> [Task requirements]:
When the word "additionné" appears in a line of the data below, list that line.

> [Excerpted data]:
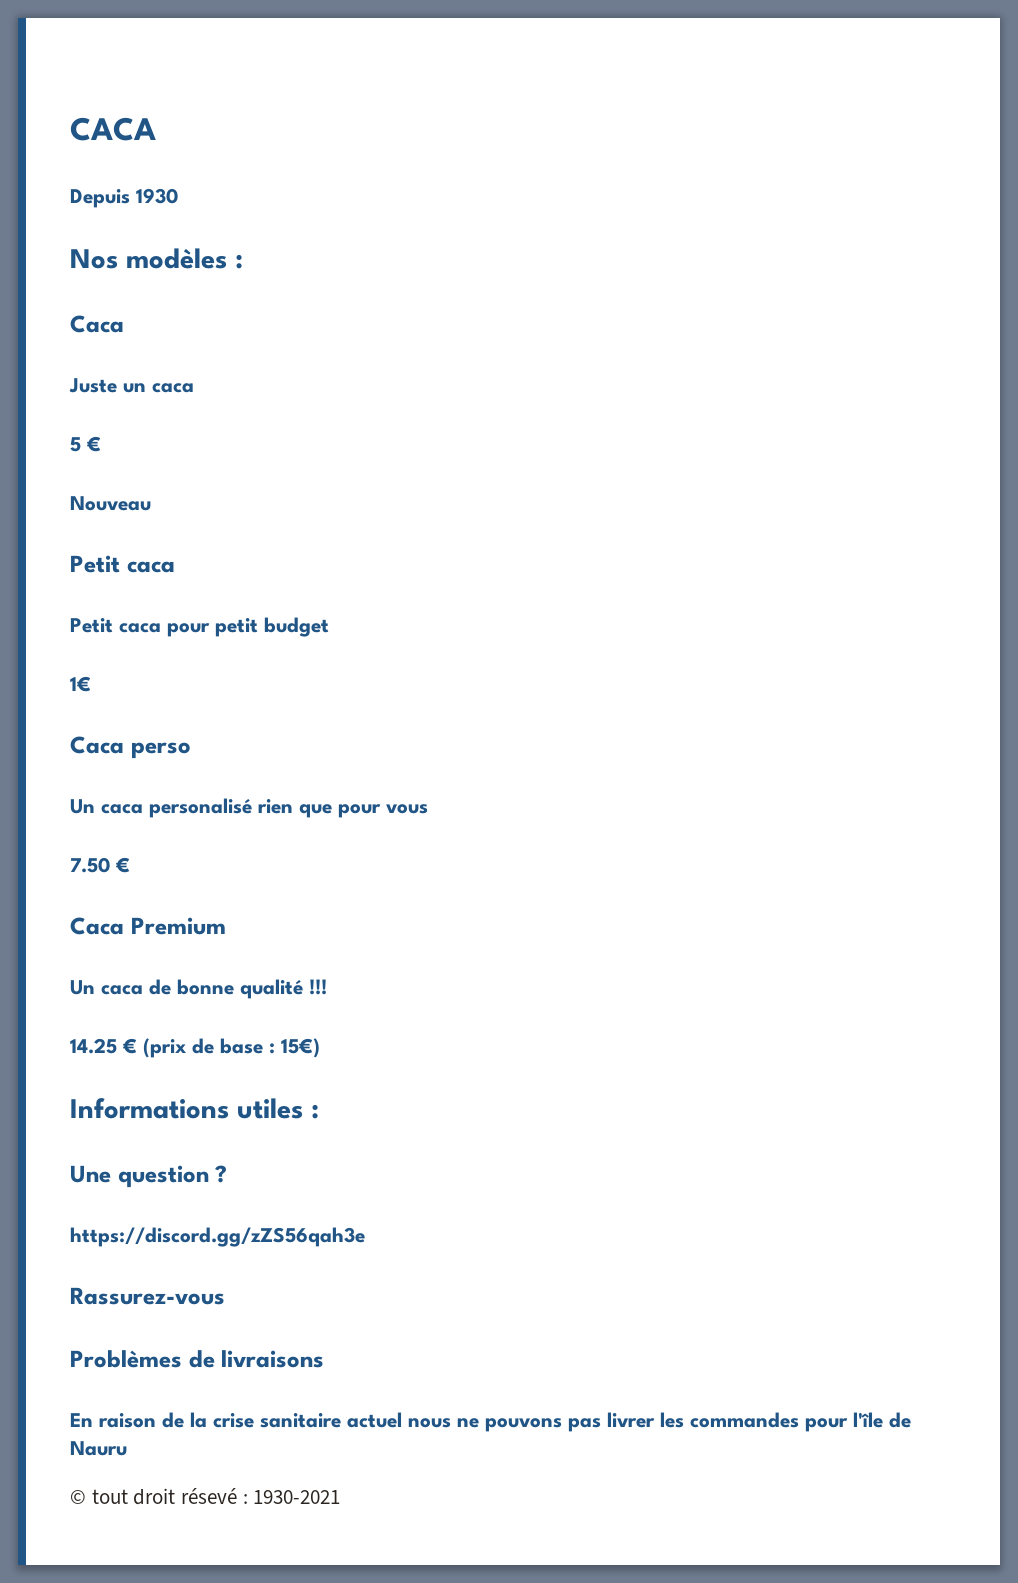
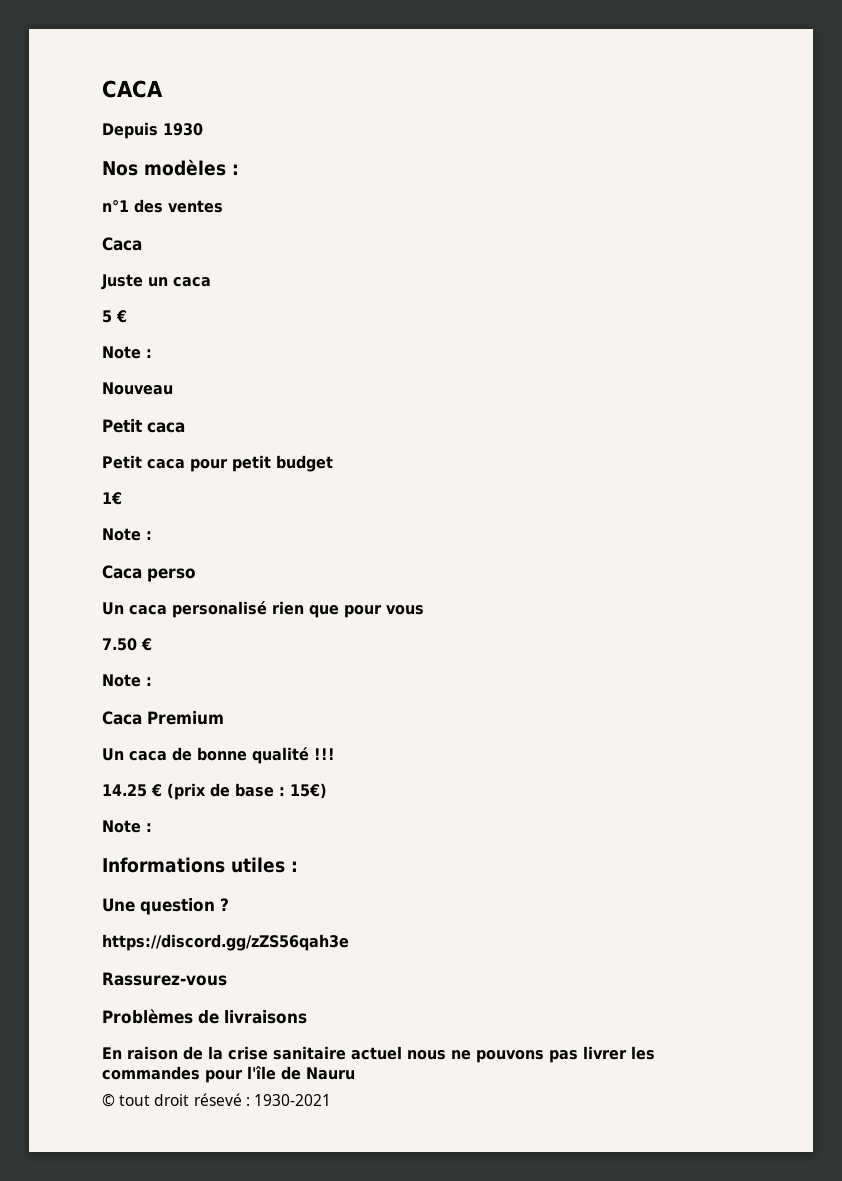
+ n°1 des ventes
  5 €
+ Note :
  1€
+ Note :
  7.50 €
+ Note :
  14.25 € (prix de base : 15€)
+ Note :

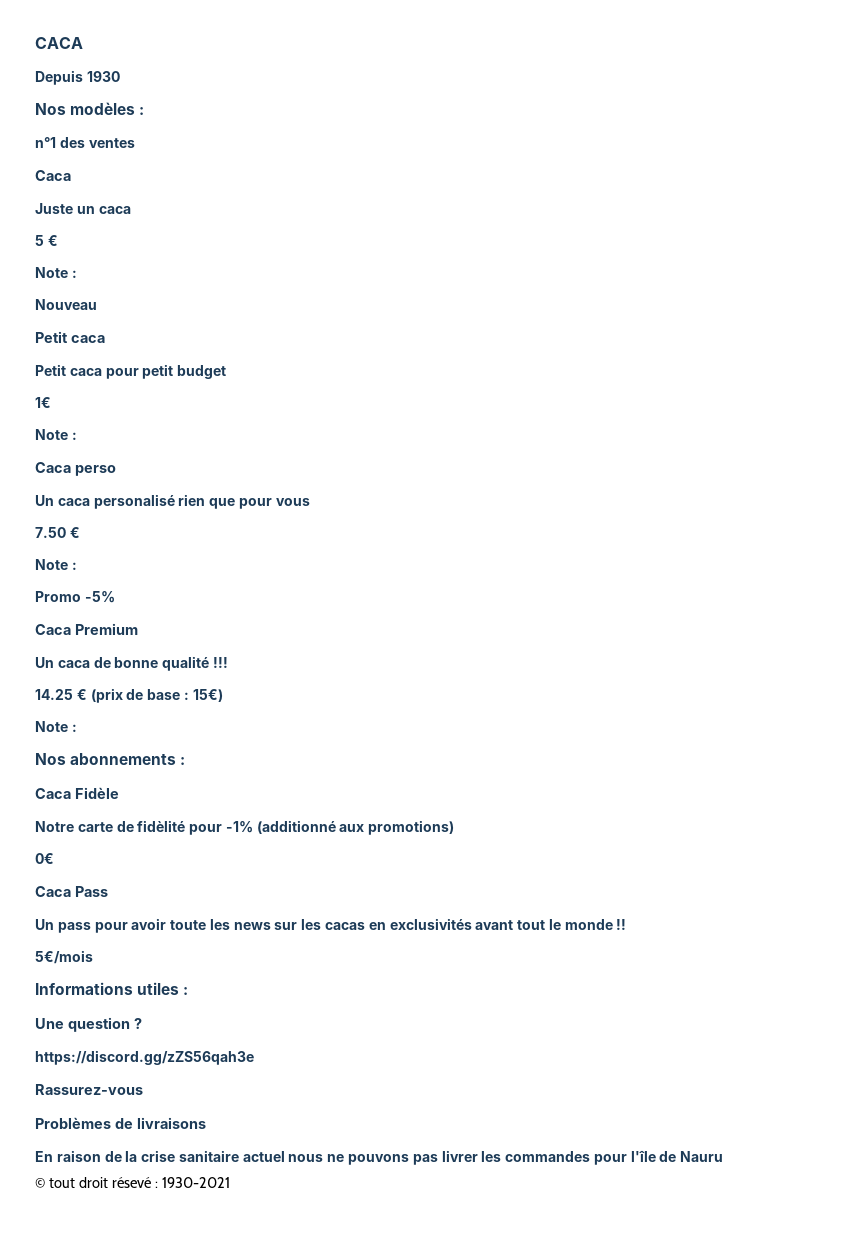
+ Promo -5%
+ Nos abonnements :
+ Caca Fidèle
+ Notre carte de fidèlité pour -1% (additionné aux promotions)
+ 0€
+ Caca Pass
+ Un pass pour avoir toute les news sur les cacas en exclusivités avant tout le monde !!
+ 5€/mois

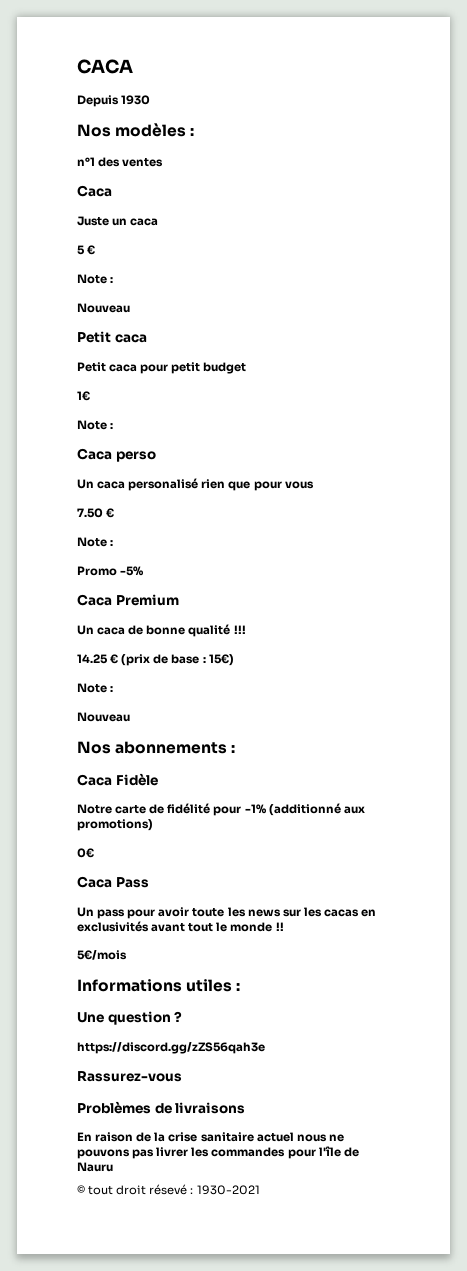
  14.25 € (prix de base : 15€)
  Note :
+ Nouveau
- Notre carte de fidèlité pour -1% (additionné aux promotions)
+ Notre carte de fidélité pour -1% (additionné aux promotions)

> [Written answer]:
+ Notre carte de fidèlité pour -1% (additionné aux promotions)
- Notre carte de fidèlité pour -1% (additionné aux promotions)
+ Notre carte de fidélité pour -1% (additionné aux promotions)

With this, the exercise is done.